At the Nagios World Conference, North America Alex Solomon of PagerDuty talked about Managing Your Heroes: The People Aspect of Monitoring.
First he goes over some acronyms:
SLA – service level agreement
MTTR – mean time to resolution – avg time it takes to fix a problem
– also mean time to response, a subset of MTTR – avg time it takes to respond.
MTBF – mean time between failures
How can we prevent outages?
– look for single points of failure (SPOFs) – engineer them to be redundant, if you can’t live with the downtime.
– a complex, monolithic system means that a failure in one part can fail another part. e.g. if your reporting tool is heavily loaded, that will affect your customers who want to buy your product, if your reporting tool and sales system go against the same machines.
– systems that change a lot are prone to more outages
– Outages WILL happen
– monitoring -> alert -> investigate -> fix -> root-cause analysis, and from here it could go back to any of the other stages.
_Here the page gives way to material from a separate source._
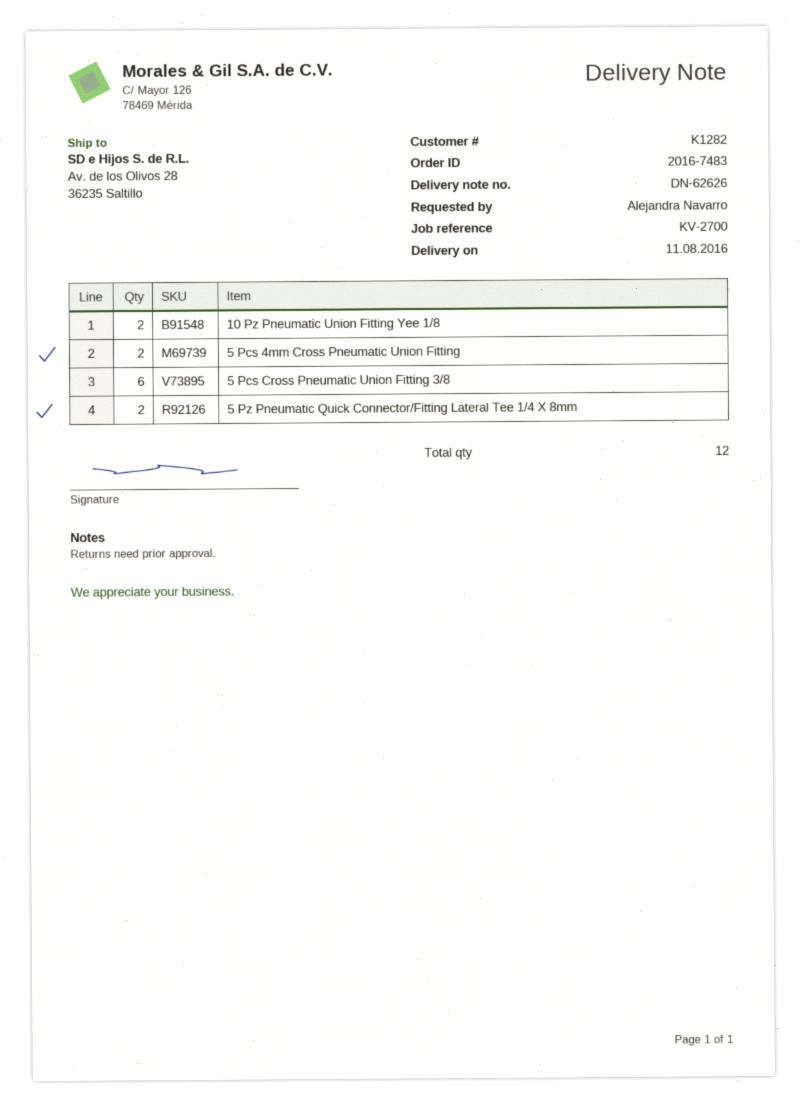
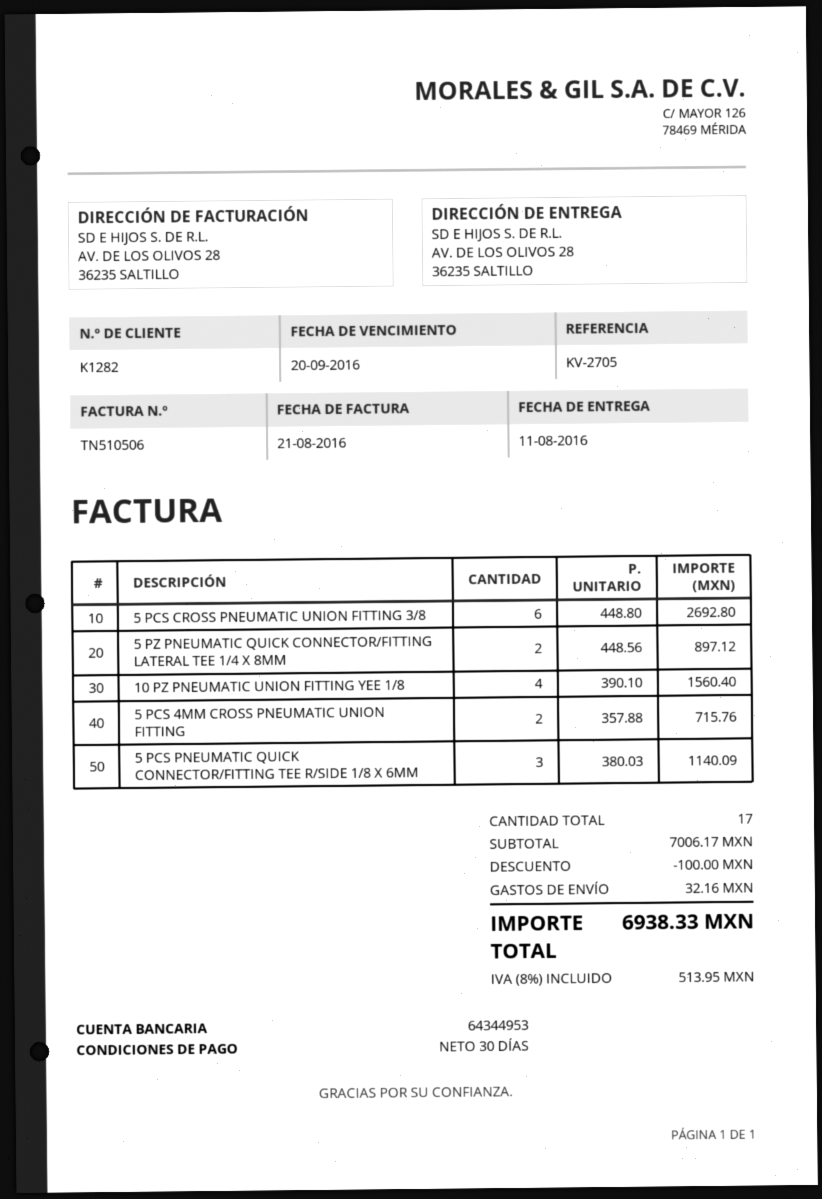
reference: KV-2700 -> KV-2705
10 Pz Pneumatic Union Fitting Yee 1/8: 2 -> 4
5 PCS PNEUMATIC QUICK CONNECTOR/FITTING TEE R/SIDE 1/8 X 6MM: none -> 3
total quantity: 12 -> 17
The line between fix and investigate is blurry, because you might try something in the course of investigation and it might actually fix it.
Why monitor everything?
Metrics, metrics, metrics. “If it’s easy, just monitor it. You can’t have too many metrics.”
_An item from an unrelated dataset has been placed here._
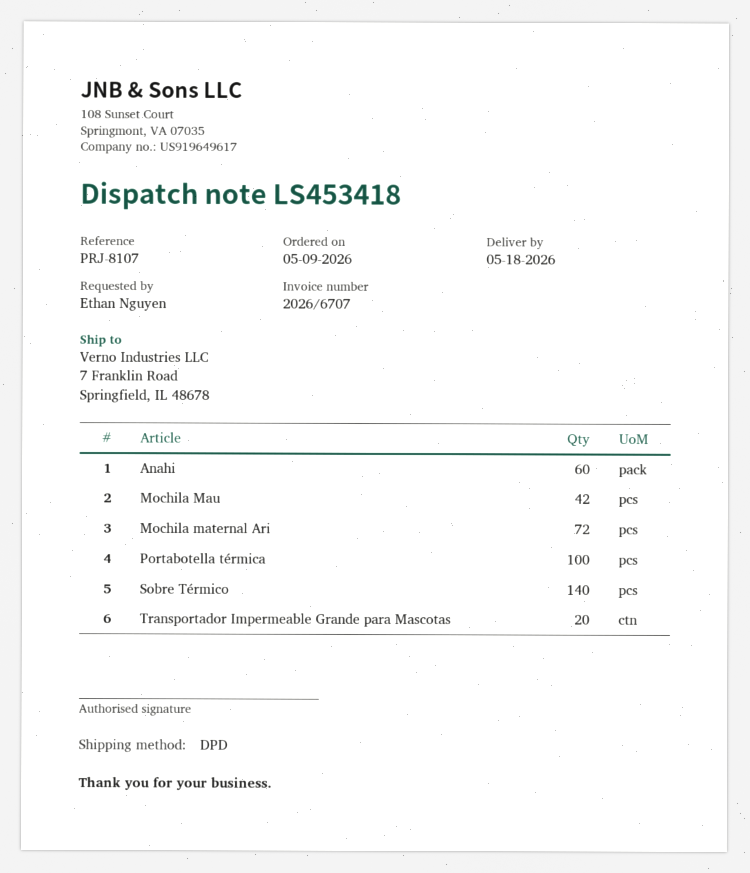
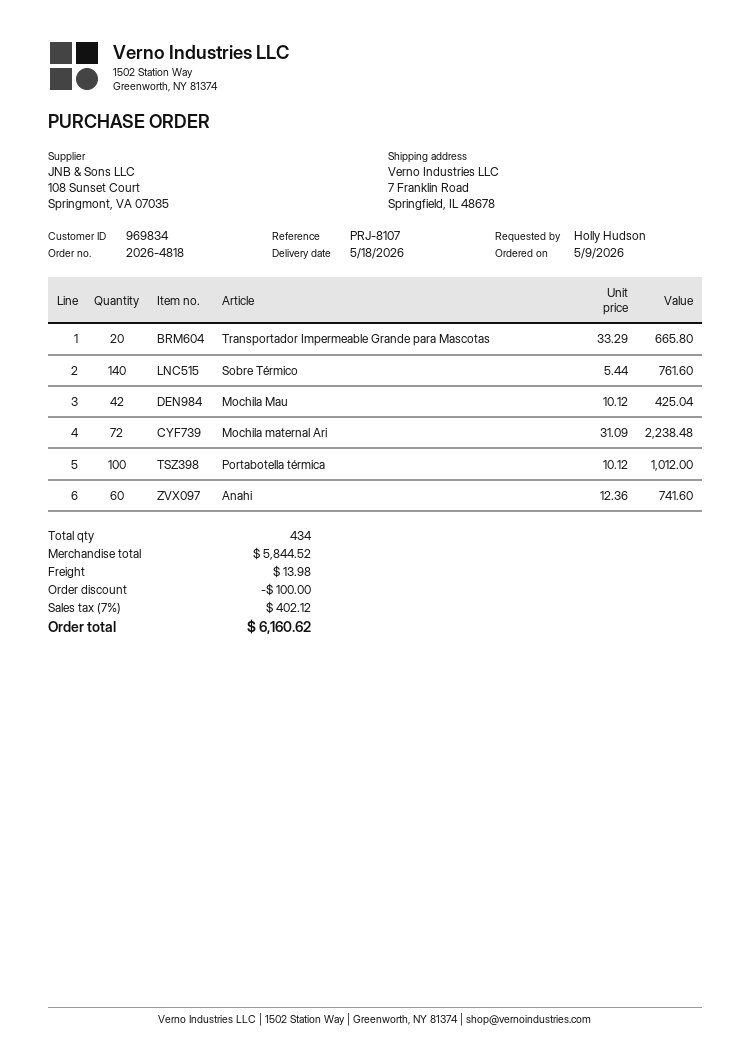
ordered by: Ethan Nguyen -> Holly Hudson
Severities – based on business impact
sev1 – large scale business loss (critical)
sev2 – small to medium business loss (critical)
sev3 – no immediate business loss, customer may be impacted
sev4 – no immediate business loss, no customers impacted
Each severity level should have it’s own standard operating procedure (SOP)/SLA:
sev1 – major outage, all hands on deck. Notify the team via phone/sms, response time 5 min
sev2 – critical issue – notify the oncall person/team via phone/sms, response time 15 min
sev3/4 – non-critical issue notify on-call person via e-mail, response time next business day.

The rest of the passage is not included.